Por fim, um gráfico comparando as mortes por idade entre brancos e negros na cidade de São Paulo:

IDADE MEDIA AO MORRER porcentagem

Pelas “curvas da morte” vemos que a população negra morre mais entre 50 e 70 anos, com o pico em 59 anos. Já as pessoas brancas morrem mais a partir dos 70 anos, com o pico em 85 anos, o que significa que os brancos “morrem mais tarde” e vivem mais que os negros, por isso a maior quantidade de morte de brancos nessa idade(70 – 85) do que de negros. As condições postas durante a vida da população negra não permitem que a sua maioria sobreviva até os 85 anos.Reparem que enquanto a curva dos brancos sobe a dos negros decai a partir dos 70 anos. Em uma sociedade igualitária com a mesma qualidade de vida entre brancos e negros, as curvas teriam uma forma semelhante.

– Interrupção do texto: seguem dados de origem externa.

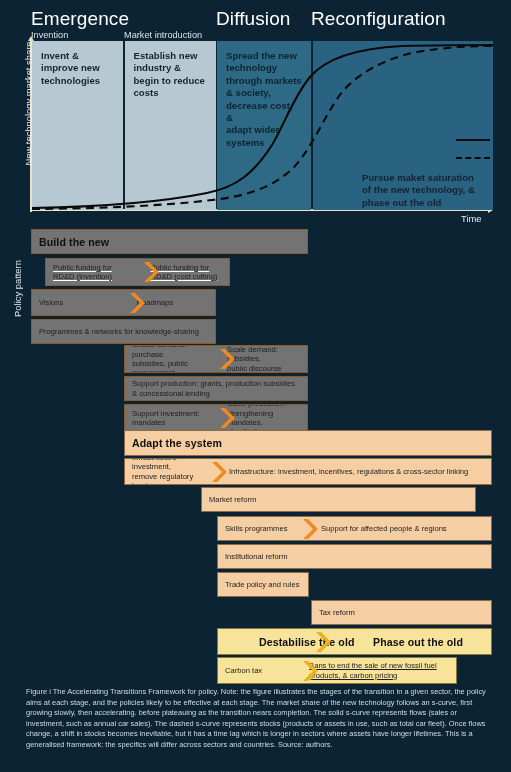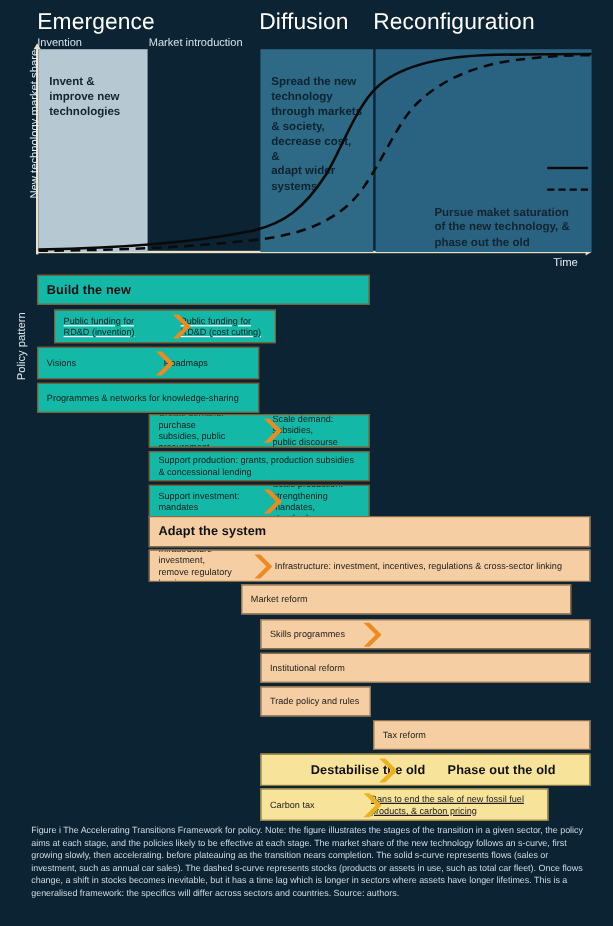"Invent &" .col-body { padding: 22px 9px 0 9px -> 9px 9px 0 9px }
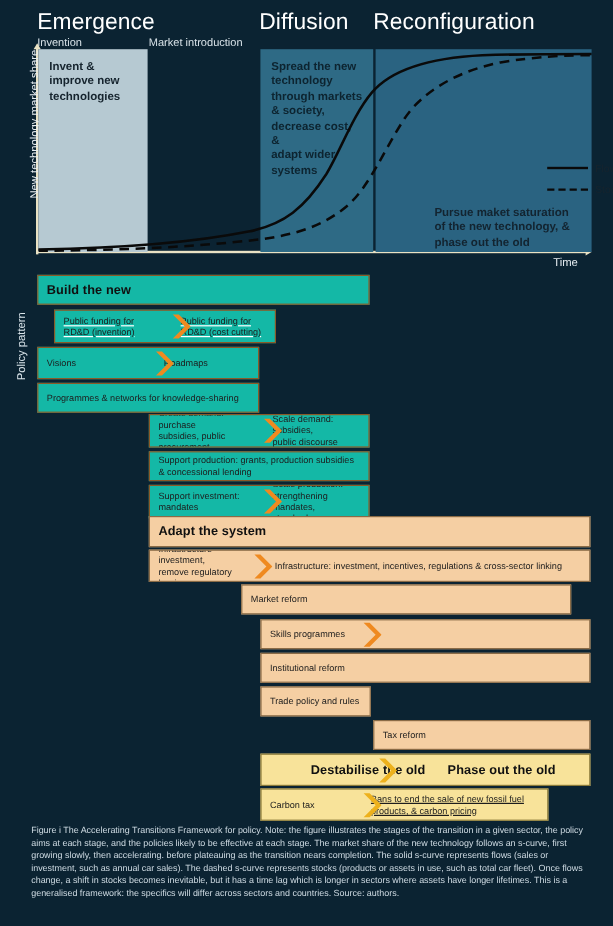"Establish new" div.chart-col { html: none -> <div> <div>Establish new industry &amp; begin to reduce costs</div> </div> }
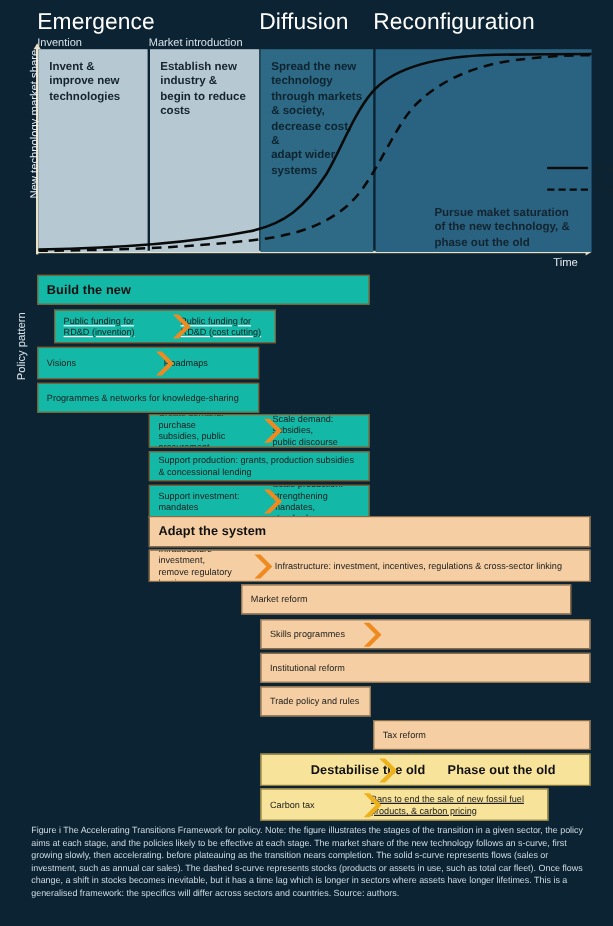"Build the new" .bar.orange { background: #14b8a6 -> #737373 }
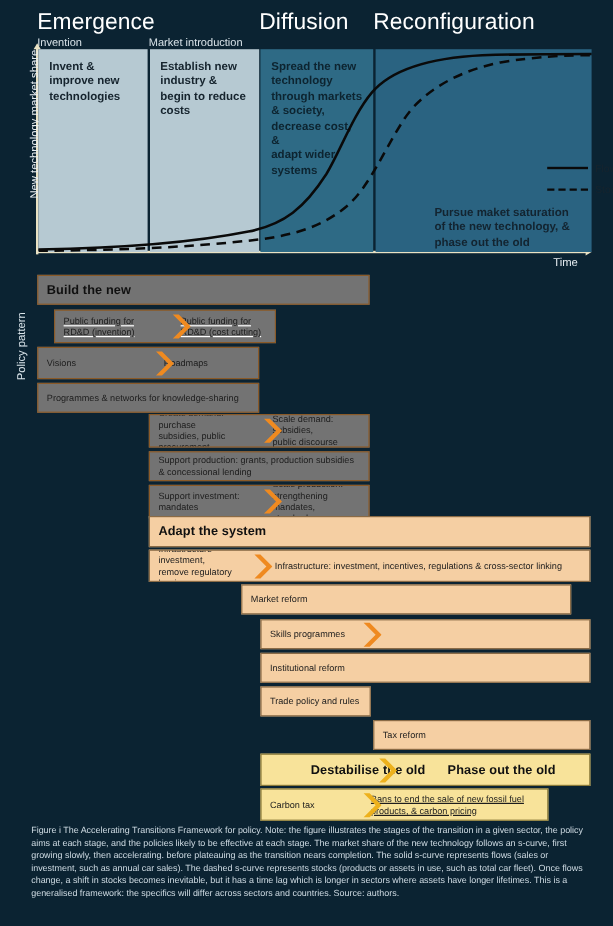"Support for affected people &" span.seg { html: none -> <span>Support for affected people &amp; regions</span> }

Atenção para a juventude negra no gráfico entre 13 e 29 anos, a morte de negros nessa faixa de idade tem uma forte aumento enquanto a dos brancos não, isso se deve a violência a que os jovens negros estão expostos no país.

Em 2012, 56.000 pessoas foram assassinadas no Brasil. Destas, 30.000 são jovens entre 15 a 29 anos e, desse total, 77% são negros. A maioria dos homicídios é praticado por armas de fogo, e menos de 8% dos casos chegam a ser julgados.